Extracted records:
⟨

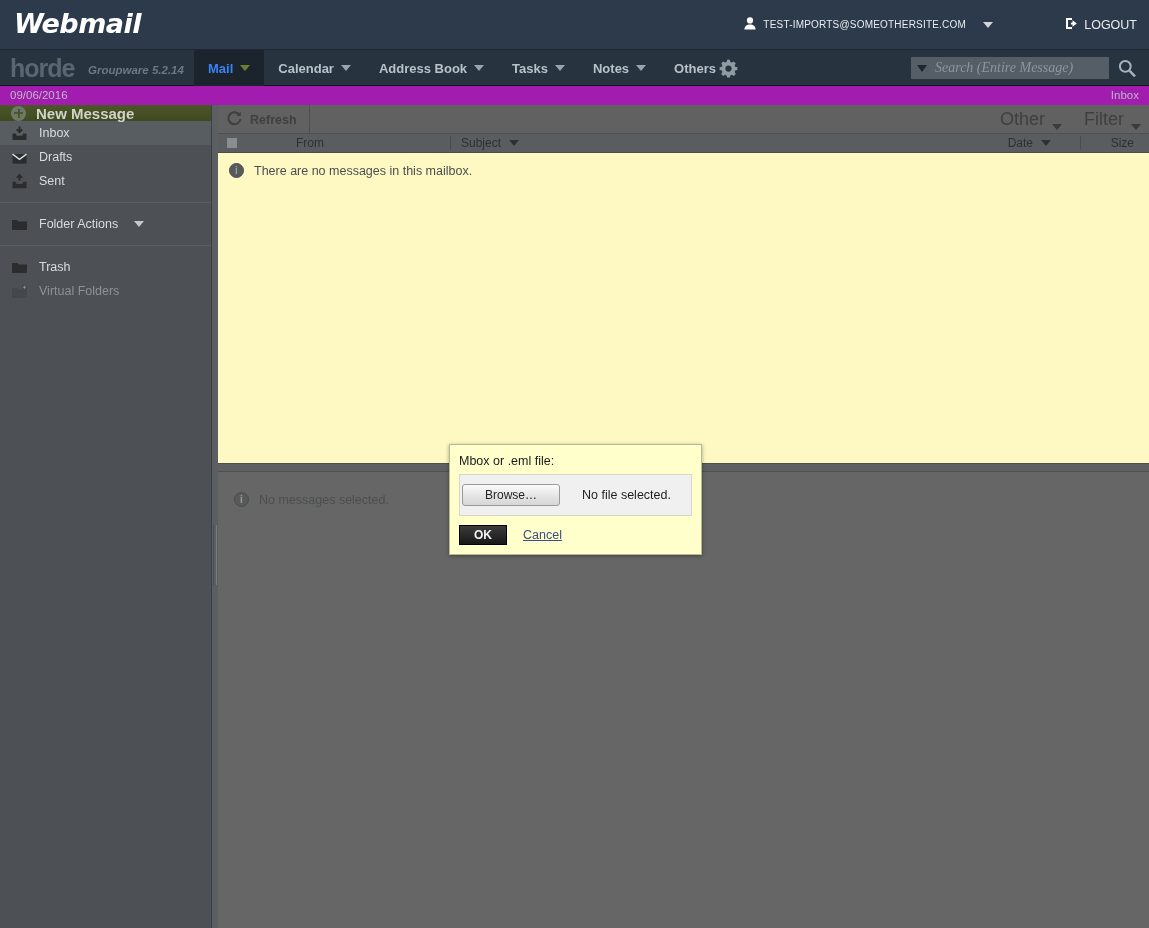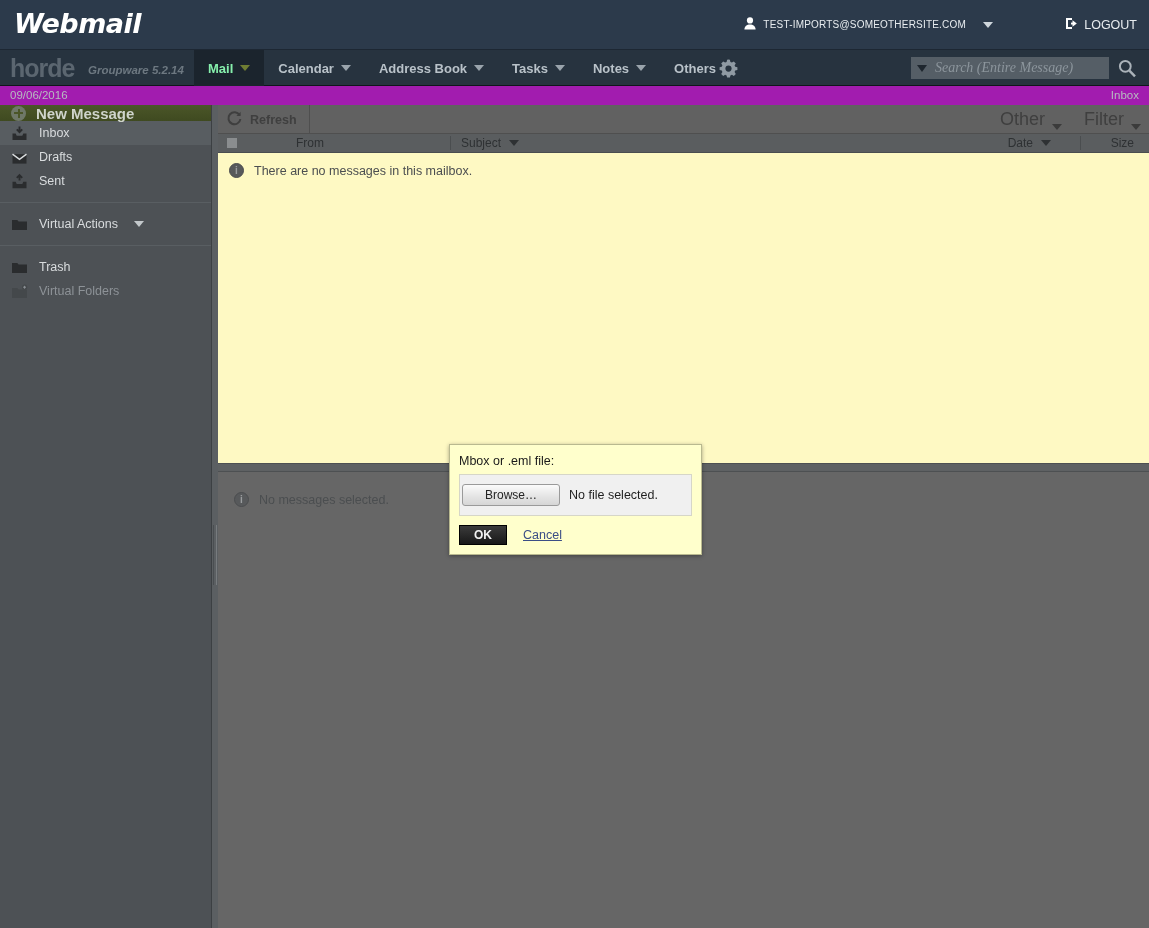--- a/index.html
+++ b/index.html
@@ -57,21 +57,21 @@
     font-size: 11.5px; font-style: italic; font-weight: bold;
     color: #6d7881;
   }
   .navtabs { position: absolute; left: 194px; top: 0; display: flex; height: 36px; align-items: center; }
   .navtab {
     display: flex; align-items: center; gap: 7px;
     height: 36px; padding: 0 14px;
     font-size: 13px; font-weight: bold; color: #b9c2c9;
     cursor: pointer;
   }
-  .navtab.active { background: #1b242d; color: #86efac; }
+  .navtab.active { background: #1b242d; color: #3b82f6; }
   .caret-tab {
     width: 0; height: 0; border-left: 5px solid transparent;
     border-right: 5px solid transparent; border-top: 6px solid #9aa4ac;
   }
   .navtab.active .caret-tab { border-top-color: #6f7d33; }
   .gear {
     position: absolute; left: 718px; top: 8px;
     width: 21px; height: 21px; cursor: pointer;
   }
   .searchwrap {
@@ -263,21 +263,21 @@
   }
   .browse-btn {
     width: 98px; height: 22px; margin-left: 2px;
     background: linear-gradient(#fbfbfb, #e3e3e3 60%, #d6d6d6);
     border: 1px solid #9a9a9a; border-radius: 3px;
     font-size: 12px; color: #242424;
     display: flex; align-items: center; justify-content: center;
     cursor: pointer; flex: 0 0 auto;
   }
   .file-status {
-    margin-left: 9px; font-size: 12.5px; color: #1f1f1f; text-align: right;
+    margin-left: 22px; font-size: 12.5px; color: #1f1f1f; text-align: right;
   }
   .dialog-actions {
     display: flex; align-items: center; gap: 16px;
     padding: 9px 0 9px 9px;
   }
   .ok-btn {
     width: 48px; height: 20px;
     background: linear-gradient(#3b3b3b, #181818);
     border: 1px solid #000; color: #f2f2f2;
     font-size: 12px; font-weight: bold;
@@ -415,21 +415,21 @@
     </div>
 
     <div class="side-sep"></div>
 
     <div class="side-item">
       <span class="side-icon">
         <svg width="17" height="17" viewBox="0 0 17 17">
           <path d="M1 4h5.3l1.3 1.6H16V14H1z" fill="#2a2c2e"></path>
         </svg>
       </span>
-      <span>Virtual Actions</span>
+      <span>Folder Actions</span>
       <span class="caret-side"></span>
     </div>
 
     <div class="side-sep"></div>
 
     <div class="side-item">
       <span class="side-icon">
         <svg width="17" height="17" viewBox="0 0 17 17">
           <path d="M1 4h5.3l1.3 1.6H16V14H1z" fill="#2a2c2e"></path>
         </svg>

⟩

REQUIRED ACTION ::
Filter the records above for lines with "active".

RESPONSE AREA ::
-  .navtab.active { background: #1b242d; color: #86efac; }
+  .navtab.active { background: #1b242d; color: #3b82f6; }
   .navtab.active .caret-tab { border-top-color: #6f7d33; }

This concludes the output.